Ostatnio martwi mnie pewne zachowanie mojej madzi. Kilka dni temu po przejechaniu ok 60km silnik zaczął szarpać i wydawać z siebie pewne stuki w okolicy turbo (tylnej strony silnika). Te objawy ustały po 5-10km i dojechałem do celu i autko pauzowało jakieś kilka godzin. Skontaktowałem się z warsztatem i umówiłem się na weryfikację problemu. Niestety przy uruchomieniu silnika i włączeniu świateł mijania silnik zaczął wydawać wcześniej wspomniane stuki i raptownie gasł. Ponowne uruchomienie było możliwe tylko po "ręcznym" napompowaniu paliwa lub włączeniu na chwilę webasta.

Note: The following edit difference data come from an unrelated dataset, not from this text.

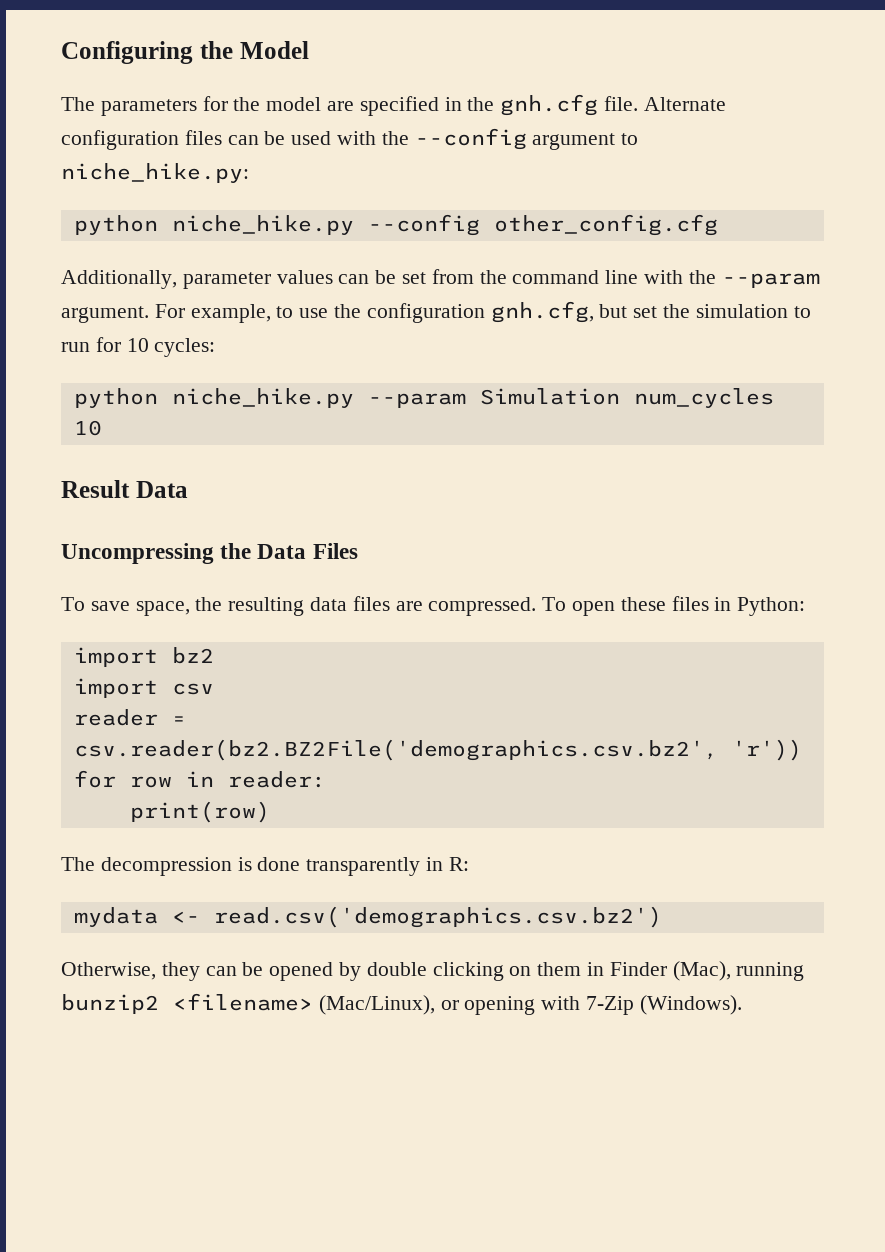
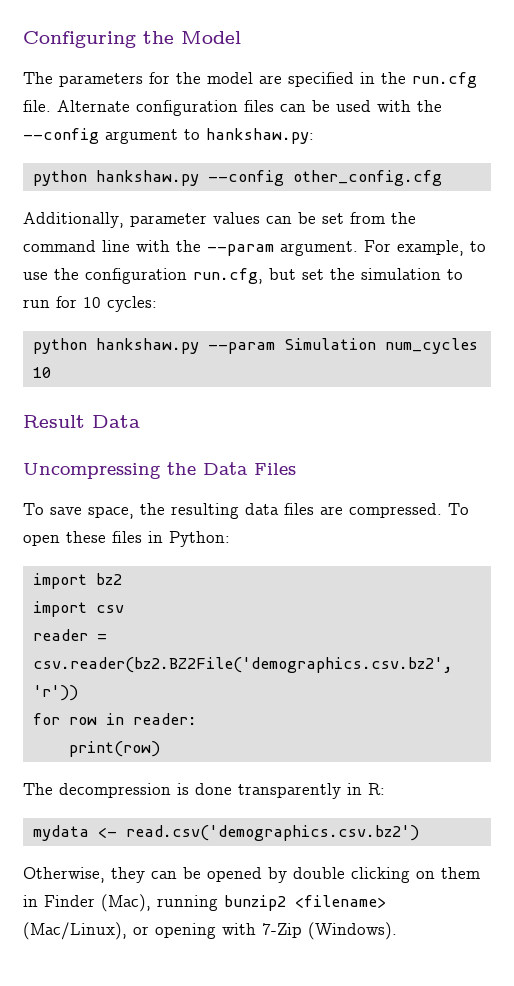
- The parameters for the model are specified in the gnh.cfg file.
+ The parameters for the model are specified in the run.cfg file.
- Alternate configuration files can be used with the --config argument to niche_hike.py:
- python niche_hike.py --config other_config.cfg
+ Alternate configuration files can be used with the --config argument to hankshaw.py:
+ python hankshaw.py --config other_config.cfg
- For example, to use the configuration gnh.cfg, but set the simulation to run for 10 cycles:
+ For example, to use the configuration run.cfg, but set the simulation to run for 10 cycles:
- python niche_hike.py --param Simulation num_cycles 10
+ python hankshaw.py --param Simulation num_cycles 10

W związku z tym postanowiłem podjechać do warsztatu na światłach pozycyjnych
Po dojechaniu do warsztatu co się okazało ? Że po włączeniu świateł wszystko gra
Specjaliści kazali mi obserwować dalsze objawy. Więc obserwowałem do dziś
Czy ktoś spotkał się z podobnym problemem? Co to może być?
Poniżej zamieszczam filmiki przedstawiające zachowanie silnika.
film1) po włączeniu świateł mijania na wolnych obrotach jest jedno pukniecie w silniku i momentalnie gaśnie
film2) na wyższych obrotach słychać jak stuka, nieraz silnik zgaśnie a nieraz utrzymuje obroty. Niekiedy są przypadki że po tych stukach później silnik nie może wejść na obroty powyżej 1500 obr/min
Będę wdzięczny za jakąkolwiek podpowiedź.